Items from a data source
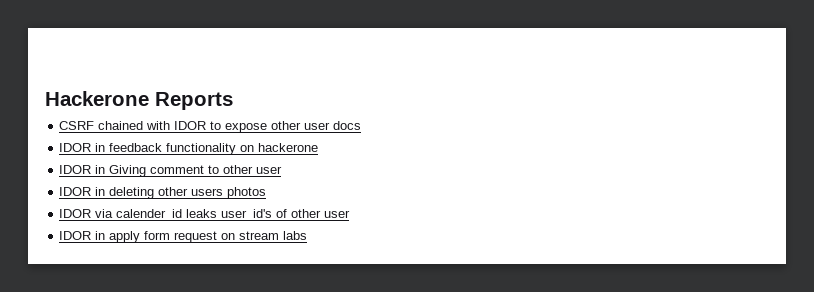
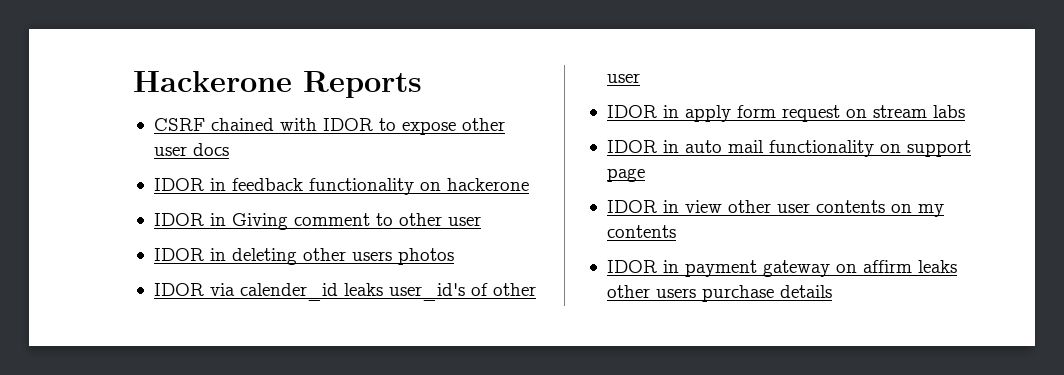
+ IDOR in auto mail functionality on support page
+ IDOR in view other user contents on my contents
+ IDOR in payment gateway on affirm leaks other users purchase details

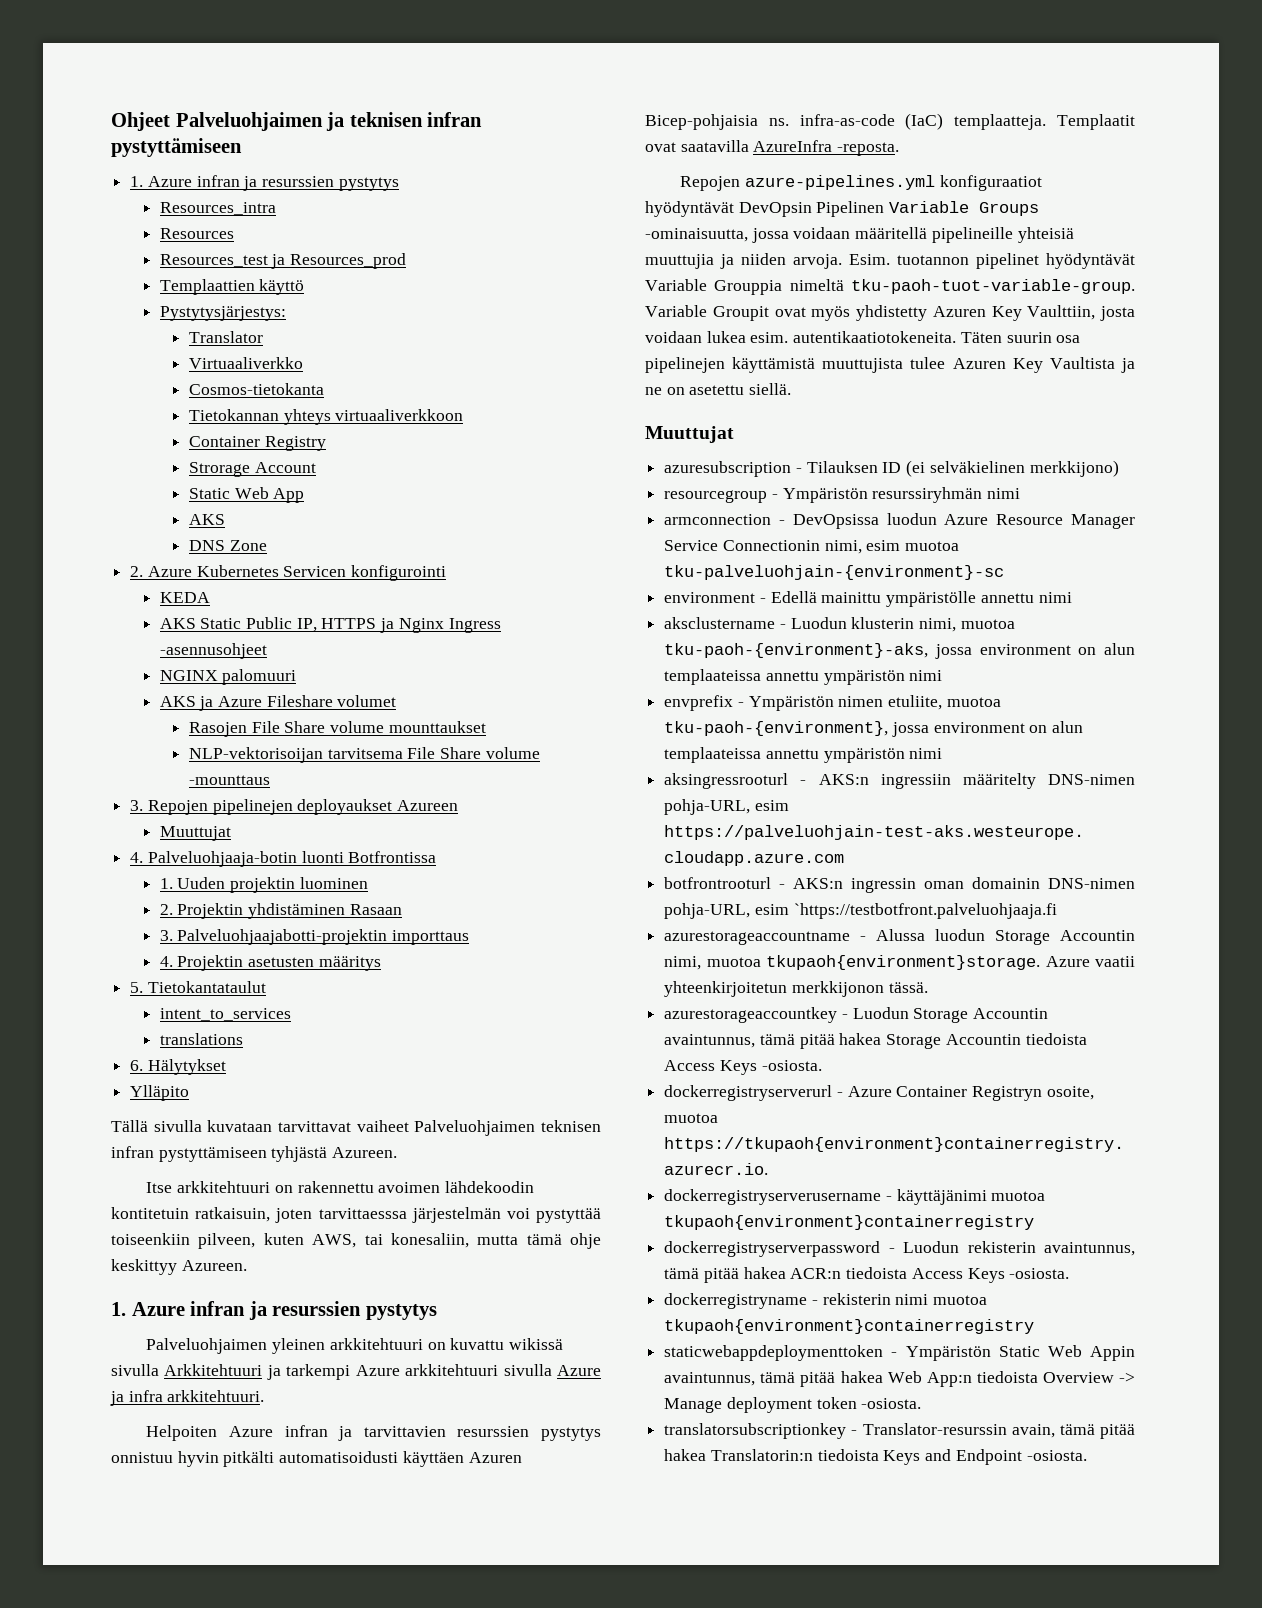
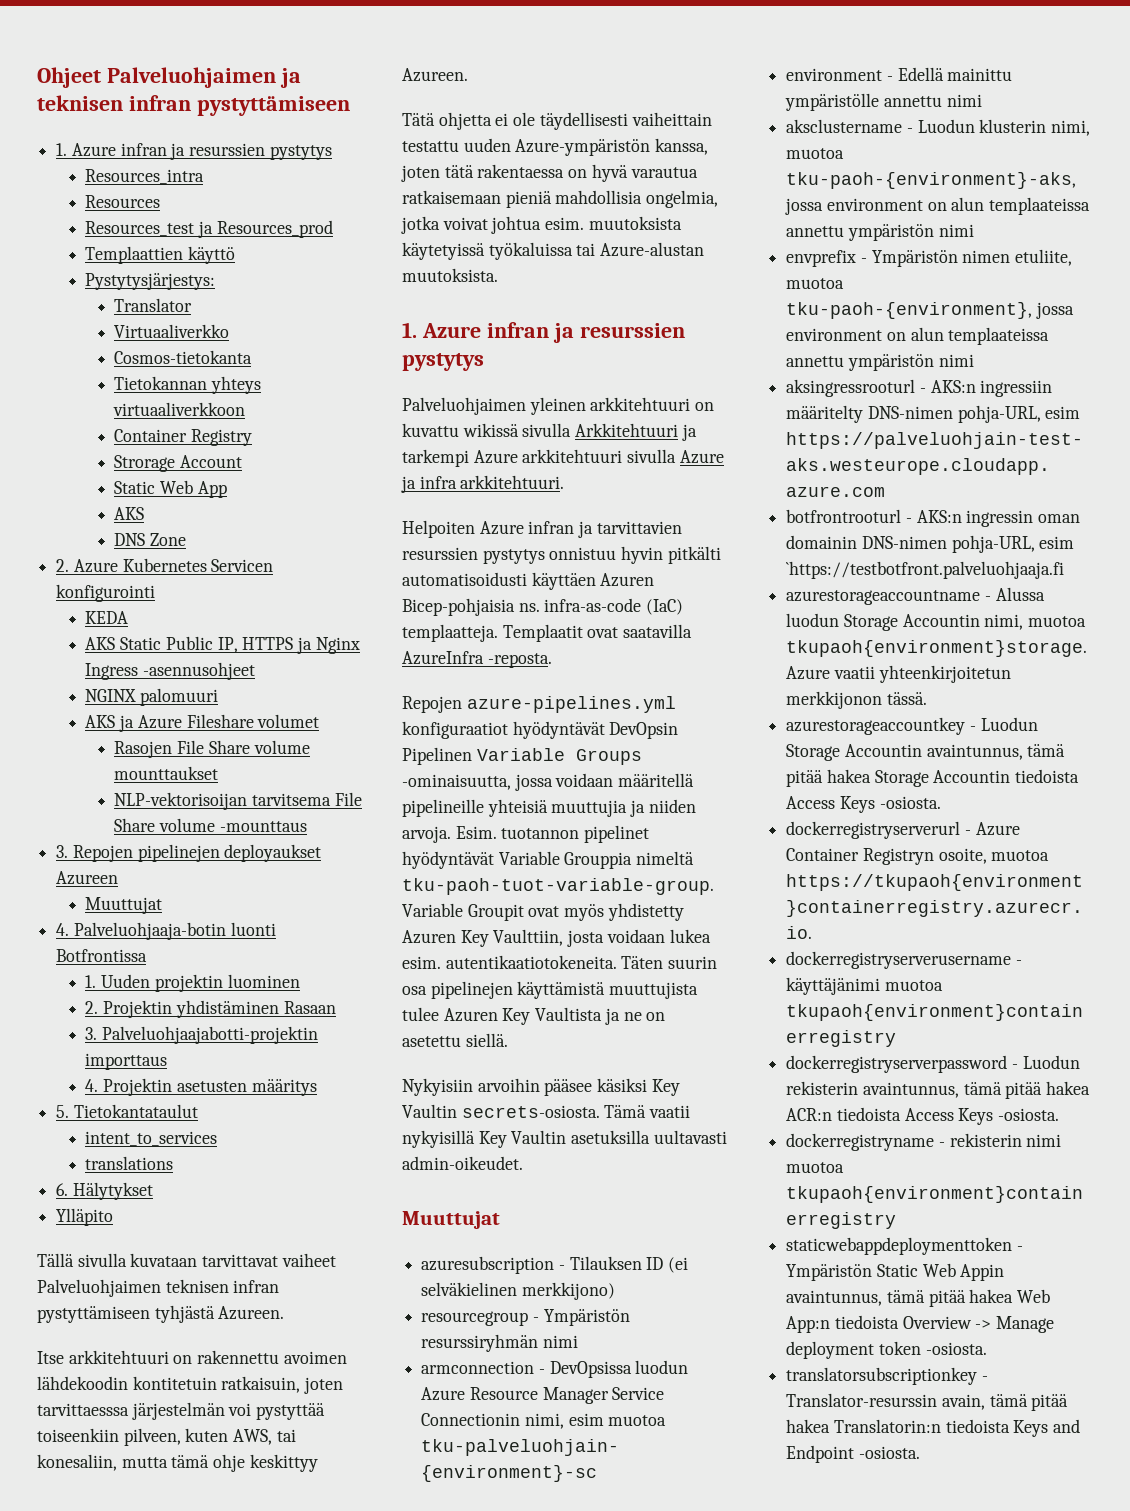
+ Tätä ohjetta ei ole täydellisesti vaiheittain testattu uuden Azure-ympäristön kanssa, joten tätä rakentaessa on hyvä varautua ratkaisemaan pieniä mahdollisia ongelmia, jotka voivat johtua esim. muutoksista käytetyissä työkaluissa tai Azure-alustan muutoksista.
+ Nykyisiin arvoihin pääsee käsiksi Key Vaultin secrets-osiosta. Tämä vaatii nykyisillä Key Vaultin asetuksilla uultavasti admin-oikeudet.

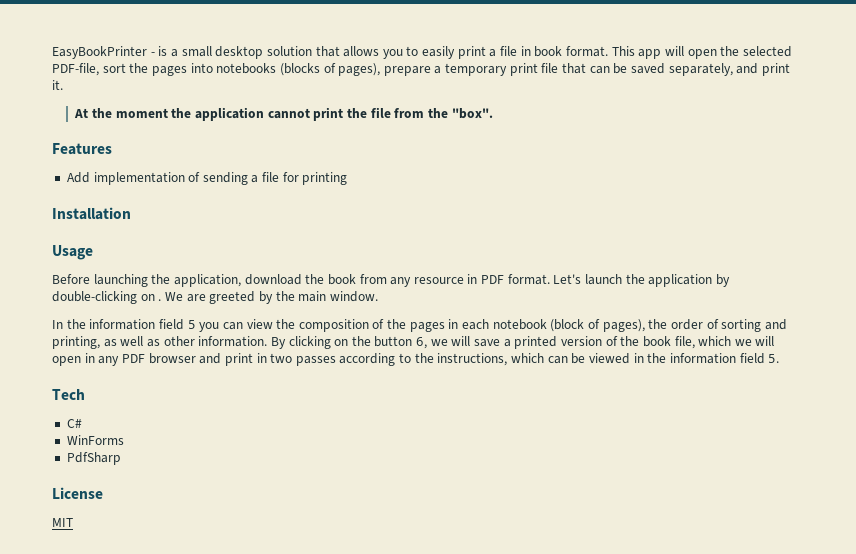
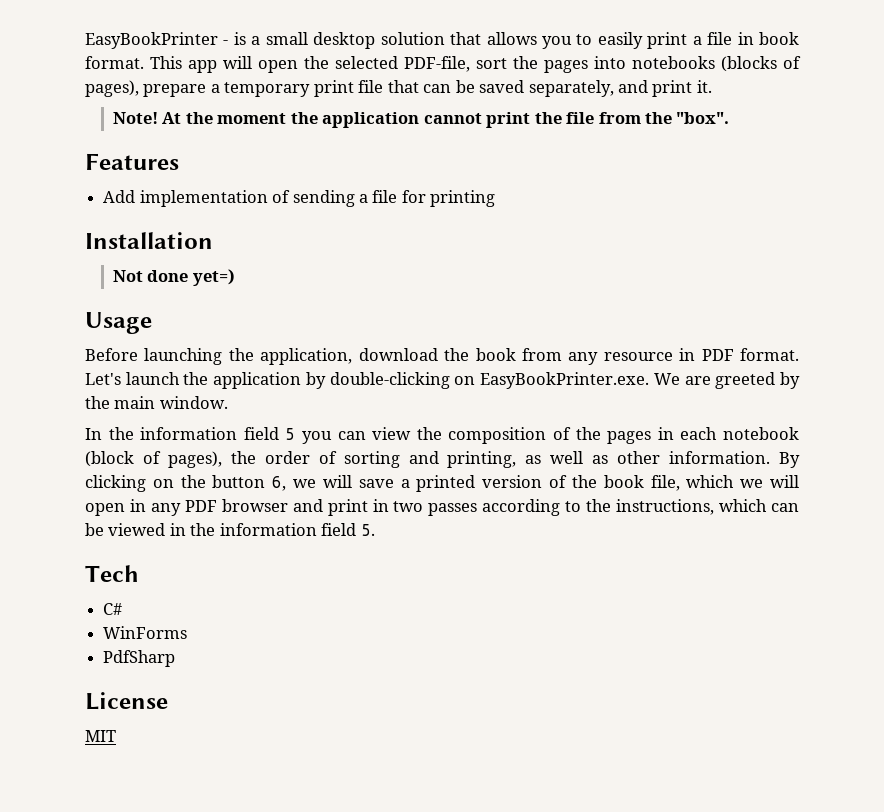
+ Note!
+ Not done yet=)
- Let's launch the application by double-clicking on . We are greeted by the main window.
+ Let's launch the application by double-clicking on EasyBookPrinter.exe. We are greeted by the main window.

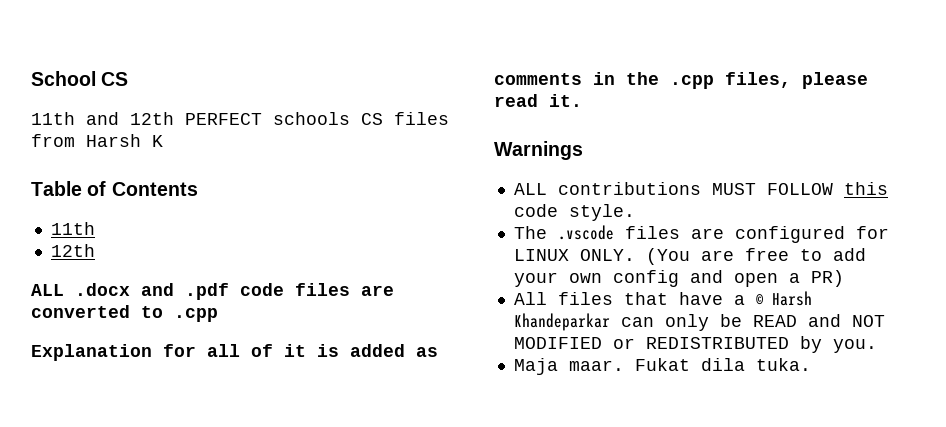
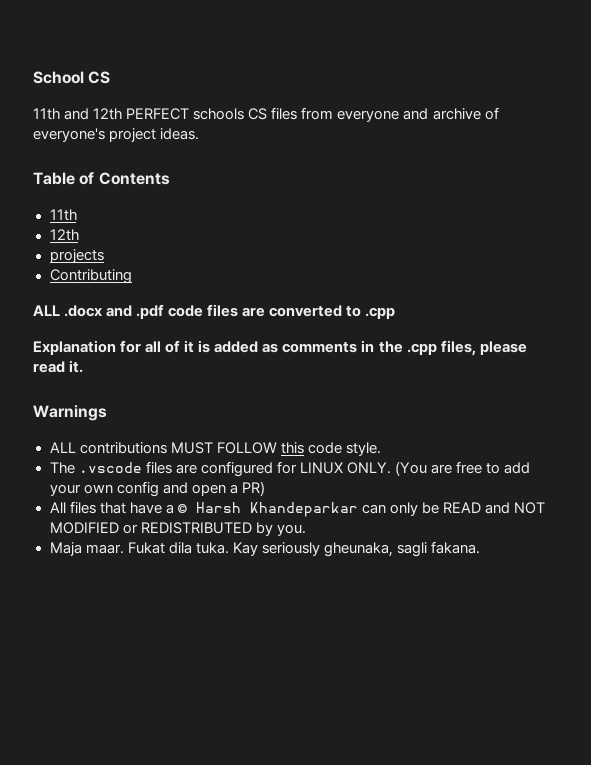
- 11th and 12th PERFECT schools CS files from Harsh K
+ 11th and 12th PERFECT schools CS files from everyone and archive of everyone's project ideas.
+ projects
+ Contributing
+ Kay seriously gheunaka, sagli fakana.

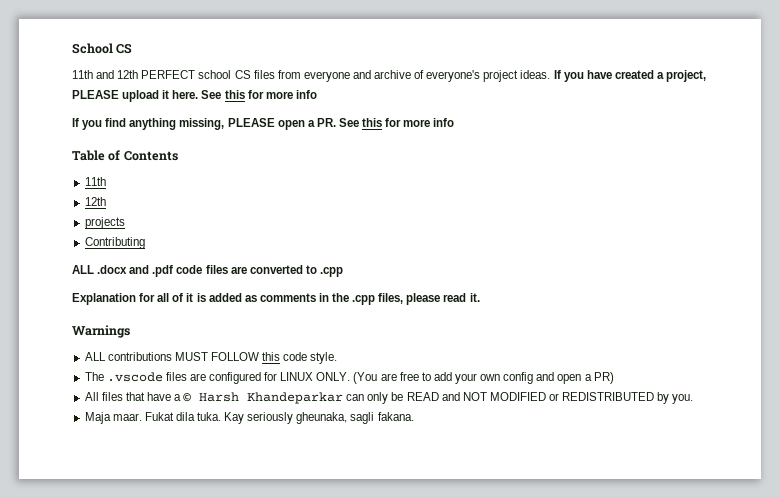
- 11th and 12th PERFECT schools CS files from everyone and archive of everyone's project ideas.
+ 11th and 12th PERFECT school CS files from everyone and archive of everyone's project ideas. If you have created a project, PLEASE upload it here. See this for more info
+ If you find anything missing, PLEASE open a PR. See this for more info

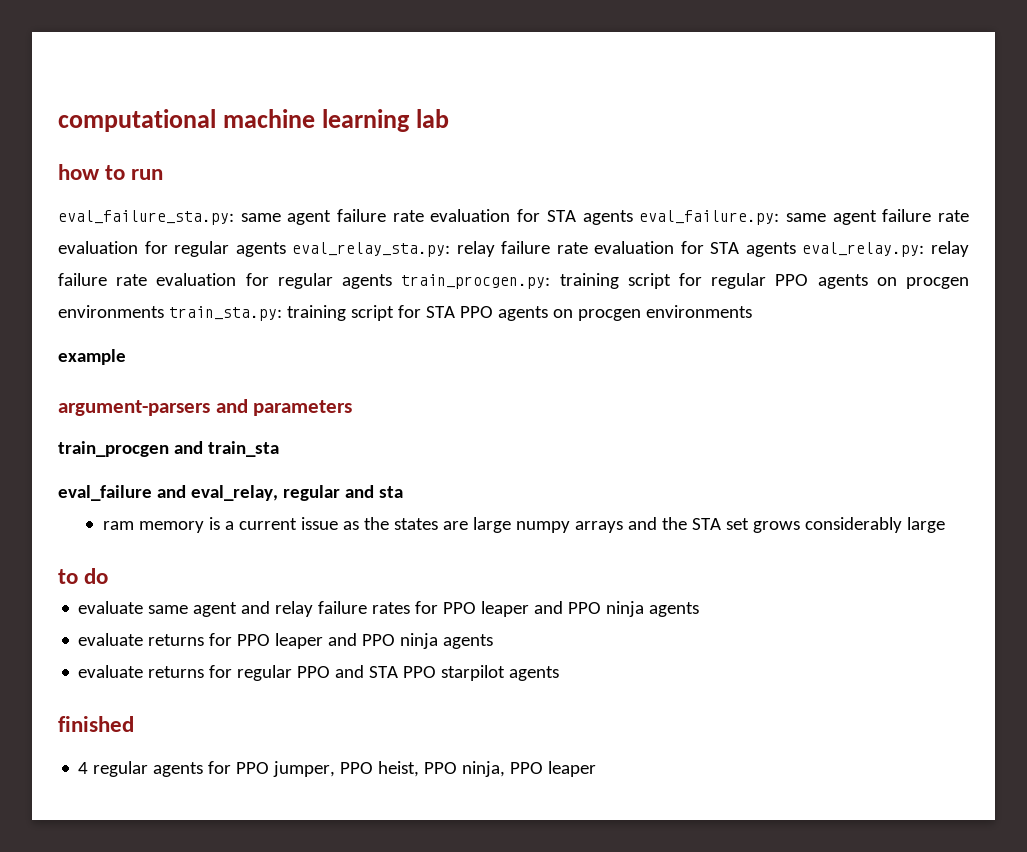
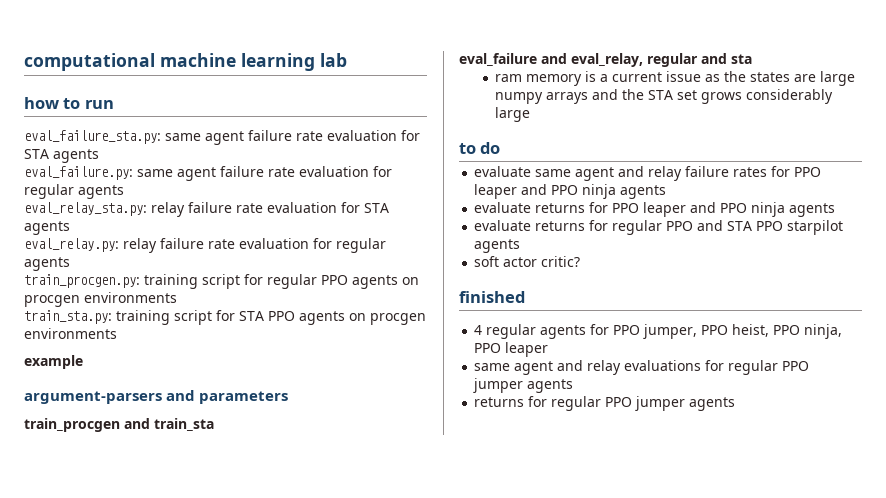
- eval_failure_sta.py: same agent failure rate evaluation for STA agents eval_failure.py: same agent failure rate evaluation for regular agents eval_relay_sta.py: relay failure rate evaluation for STA agents eval_relay.py: relay failure rate evaluation for regular agents train_procgen.py: training script for regular PPO agents on procgen environments train_sta.py: training script for STA PPO agents on procgen environments
+ eval_failure_sta.py: same agent failure rate evaluation for STA agents
+ eval_failure.py: same agent failure rate evaluation for regular agents
+ eval_relay_sta.py: relay failure rate evaluation for STA agents
+ eval_relay.py: relay failure rate evaluation for regular agents
+ train_procgen.py: training script for regular PPO agents on procgen environments
+ train_sta.py: training script for STA PPO agents on procgen environments
+ soft actor critic?
+ same agent and relay evaluations for regular PPO jumper agents
+ returns for regular PPO jumper agents

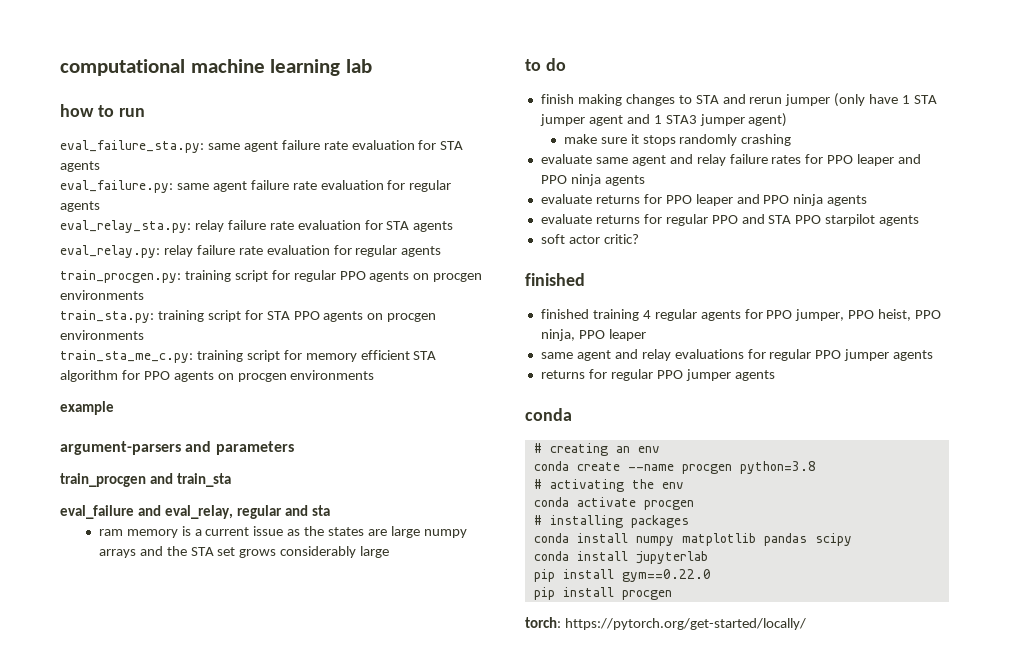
+ train_sta_me_c.py: training script for memory efficient STA algorithm for PPO agents on procgen environments
+ finish making changes to STA and rerun jumper (only have 1 STA jumper agent and 1 STA3 jumper agent)
+ make sure it stops randomly crashing
- 4 regular agents for PPO jumper, PPO heist, PPO ninja, PPO leaper
+ finished training 4 regular agents for PPO jumper, PPO heist, PPO ninja, PPO leaper
  returns for regular PPO jumper agents
+ conda
+ # creating an env
+ conda create --name procgen python=3.8
+ # activating the env
+ conda activate procgen
+ # installing packages
+ conda install numpy matplotlib pandas scipy
+ conda install jupyterlab
+ pip install gym==0.22.0
+ pip install procgen
+ torch: https://pytorch.org/get-started/locally/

## TASK
Give back the entries verbatim. Do not include any picture.

## ANSWER TO THE PROBLEM
+ IDOR in auto mail functionality on support page
+ IDOR in view other user contents on my contents
+ IDOR in payment gateway on affirm leaks other users purchase details

+ Tätä ohjetta ei ole täydellisesti vaiheittain testattu uuden Azure-ympäristön kanssa, joten tätä rakentaessa on hyvä varautua ratkaisemaan pieniä mahdollisia ongelmia, jotka voivat johtua esim. muutoksista käytetyissä työkaluissa tai Azure-alustan muutoksista.
+ Nykyisiin arvoihin pääsee käsiksi Key Vaultin secrets-osiosta. Tämä vaatii nykyisillä Key Vaultin asetuksilla uultavasti admin-oikeudet.

+ Note!
+ Not done yet=)
- Let's launch the application by double-clicking on . We are greeted by the main window.
+ Let's launch the application by double-clicking on EasyBookPrinter.exe. We are greeted by the main window.

- 11th and 12th PERFECT schools CS files from Harsh K
+ 11th and 12th PERFECT schools CS files from everyone and archive of everyone's project ideas.
+ projects
+ Contributing
+ Kay seriously gheunaka, sagli fakana.

- 11th and 12th PERFECT schools CS files from everyone and archive of everyone's project ideas.
+ 11th and 12th PERFECT school CS files from everyone and archive of everyone's project ideas. If you have created a project, PLEASE upload it here. See this for more info
+ If you find anything missing, PLEASE open a PR. See this for more info

- eval_failure_sta.py: same agent failure rate evaluation for STA agents eval_failure.py: same agent failure rate evaluation for regular agents eval_relay_sta.py: relay failure rate evaluation for STA agents eval_relay.py: relay failure rate evaluation for regular agents train_procgen.py: training script for regular PPO agents on procgen environments train_sta.py: training script for STA PPO agents on procgen environments
+ eval_failure_sta.py: same agent failure rate evaluation for STA agents
+ eval_failure.py: same agent failure rate evaluation for regular agents
+ eval_relay_sta.py: relay failure rate evaluation for STA agents
+ eval_relay.py: relay failure rate evaluation for regular agents
+ train_procgen.py: training script for regular PPO agents on procgen environments
+ train_sta.py: training script for STA PPO agents on procgen environments
+ soft actor critic?
+ same agent and relay evaluations for regular PPO jumper agents
+ returns for regular PPO jumper agents

+ train_sta_me_c.py: training script for memory efficient STA algorithm for PPO agents on procgen environments
+ finish making changes to STA and rerun jumper (only have 1 STA jumper agent and 1 STA3 jumper agent)
+ make sure it stops randomly crashing
- 4 regular agents for PPO jumper, PPO heist, PPO ninja, PPO leaper
+ finished training 4 regular agents for PPO jumper, PPO heist, PPO ninja, PPO leaper
  returns for regular PPO jumper agents
+ conda
+ # creating an env
+ conda create --name procgen python=3.8
+ # activating the env
+ conda activate procgen
+ # installing packages
+ conda install numpy matplotlib pandas scipy
+ conda install jupyterlab
+ pip install gym==0.22.0
+ pip install procgen
+ torch: https://pytorch.org/get-started/locally/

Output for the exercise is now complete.